There is a ton of natural anger that has nothing to do with Facebook and everything to do with Macron’s neoliberal policies, as the uproar over one member of Macron’s party not even knowing what the French minimum wage was symbolized. Macron’s fuel tax was instituted as a way to address climate change, but it was not accompanied with anything else to offset its short-term harmful impacts and address the massive unemployment and stagnant wages that make so many French lives unnecessarily desperate.

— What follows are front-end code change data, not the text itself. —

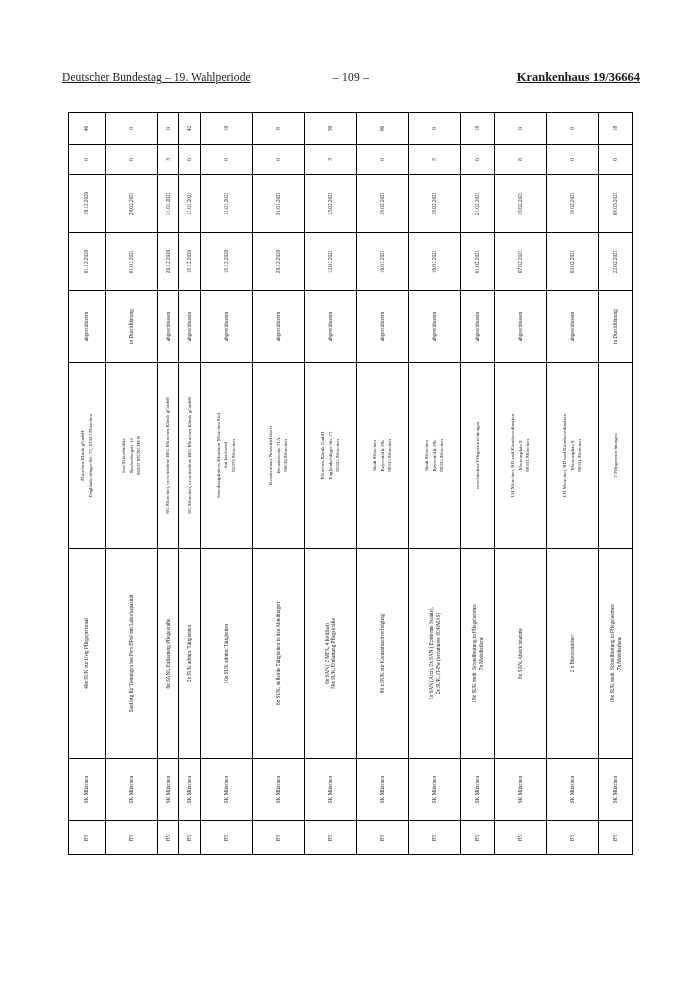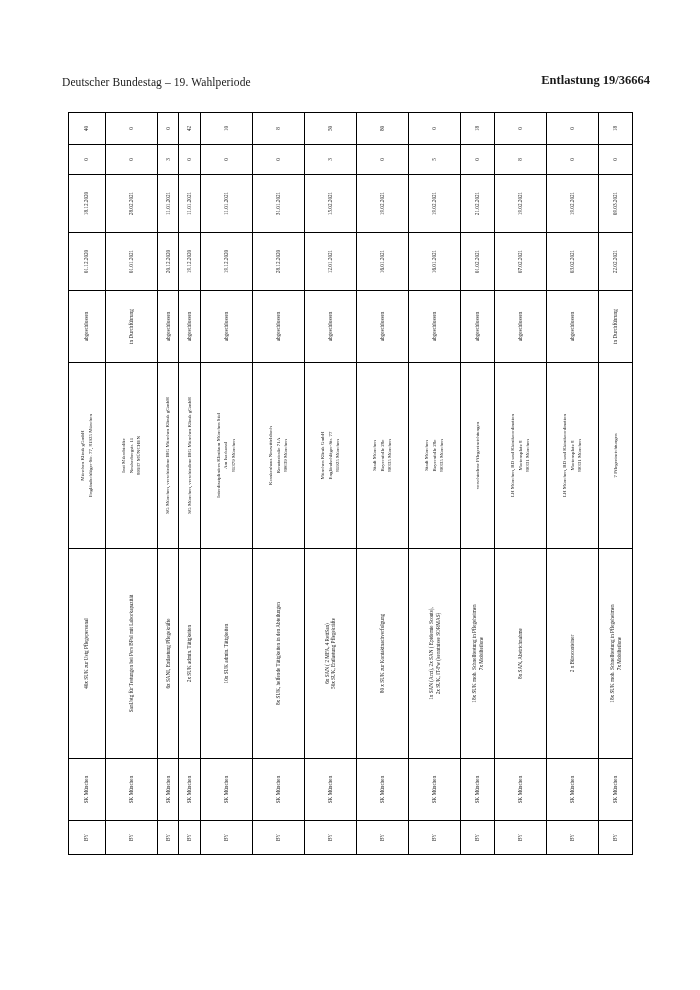--- a/index.html
+++ b/index.html
@@ -21,12 +21,13 @@
     position: absolute;
     top: 66px;
     left: 62px;
-    right: 50px;
+    right: 60px;
     height: 22px;
     display: flex;
-    align-items: flex-end;
+    align-items: center;
     justify-content: space-between;
     font-size: 11.5px;
+    text-decoration: underline;
   }
   .hdr-left {
     white-space: nowrap;

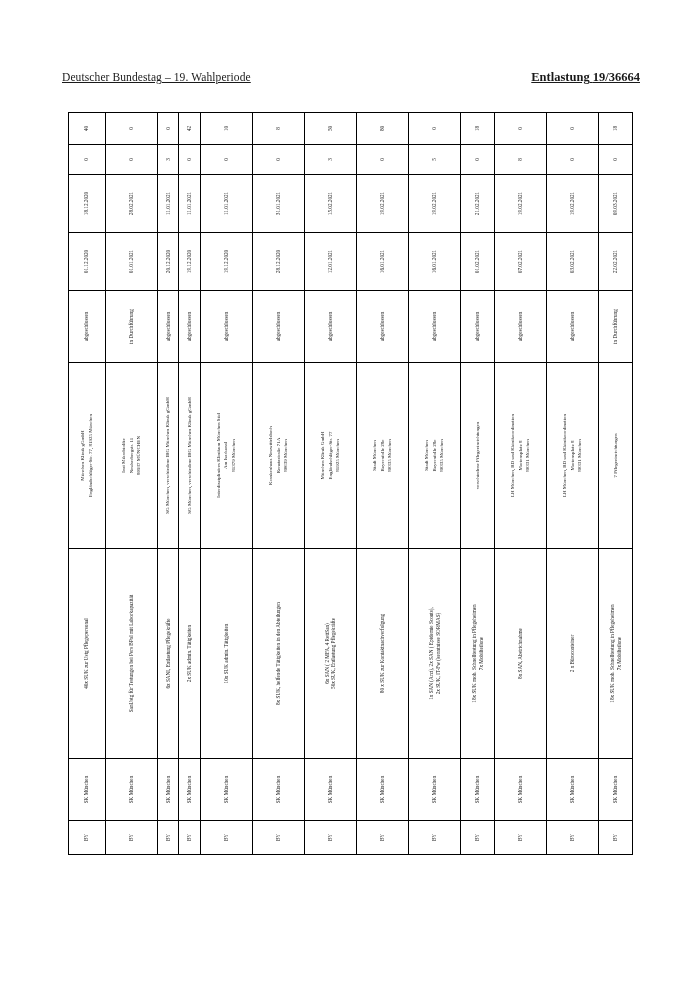--- a/index.html
+++ b/index.html
@@ -113,6 +113,7 @@
 
 <div class="page-header">
   <span class="hdr-left">Deutscher Bundestag – 19. Wahlperiode</span>
+  <span class="hdr-center">– 109 –</span>
   <span class="hdr-right">
     <b>Entlastung</b>
     <span class="num">19/36664</span>

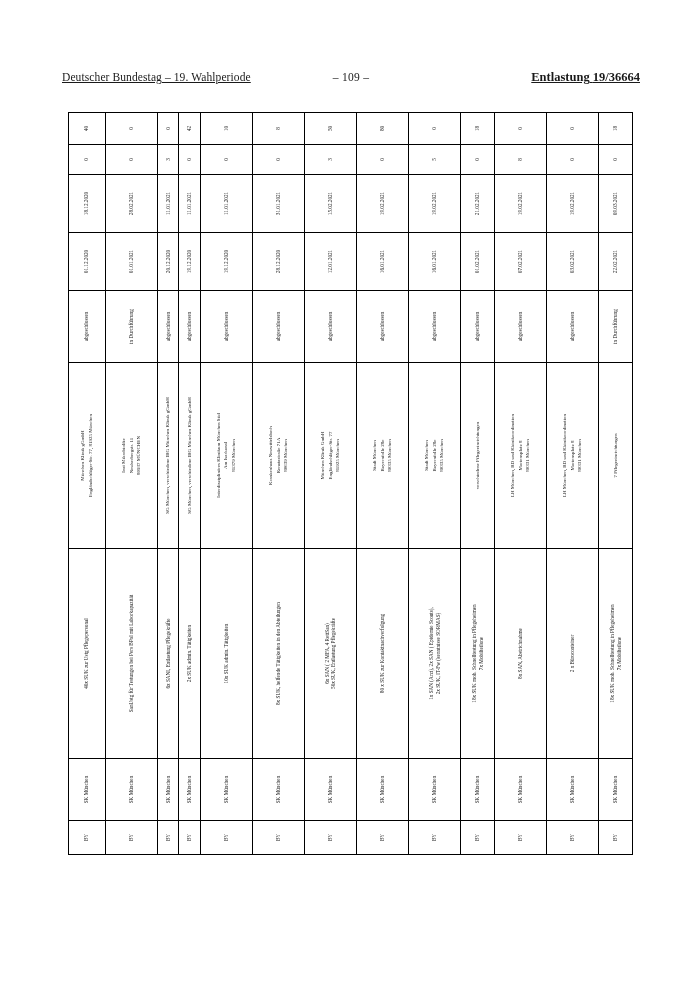--- a/index.html
+++ b/index.html
@@ -115,7 +115,7 @@
   <span class="hdr-left">Deutscher Bundestag – 19. Wahlperiode</span>
   <span class="hdr-center">– 109 –</span>
   <span class="hdr-right">
-    <b>Entlastung</b>
+    <b>Krankenhaus</b>
     <span class="num">19/36664</span>
   </span>
 </div>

French youth unemployment is 21%. For comparison’s sake, American youth unemployment is 8.3%.

One protestor framed the issue to Le Monde as “the elites are talking about the end of the world while we’re talking about the end of the month.”

The entire Western world pivoted hard to extreme capitalism over the last half-century, and we are all struggling with the same issues now: too few have too much and too many have too little. This is the natural anger underlying the activity on Facebook, and it is something the company must understand if they are to stop this cycle of violence that they continually find themselves a part of. Facebook isn’t the problem—our governments and economies are—but Facebook is sticking a megaphone in front of voices it doesn’t fully understand nor vet. That it consistently leads to violence is not what’s shocking—what’s shocking is that Facebook seems to be surprised by this same scenario playing out again and again and again.

Any social network incentivized towards hyperbole and sensationalism is going to have these problems, and in many ways, Facebook is just going down a similar path as cable news, as this is the economic model that’s been established for all of news. The difference is that Facebook can reach more corners of the globe than CNN can, and it has a harder time tamping down on misinformation. Facebook wants to effectively be the internet in some areas of the world, but they don’t want the responsibility that comes with that kind of power, and this is why so many people think so little of the social media titan.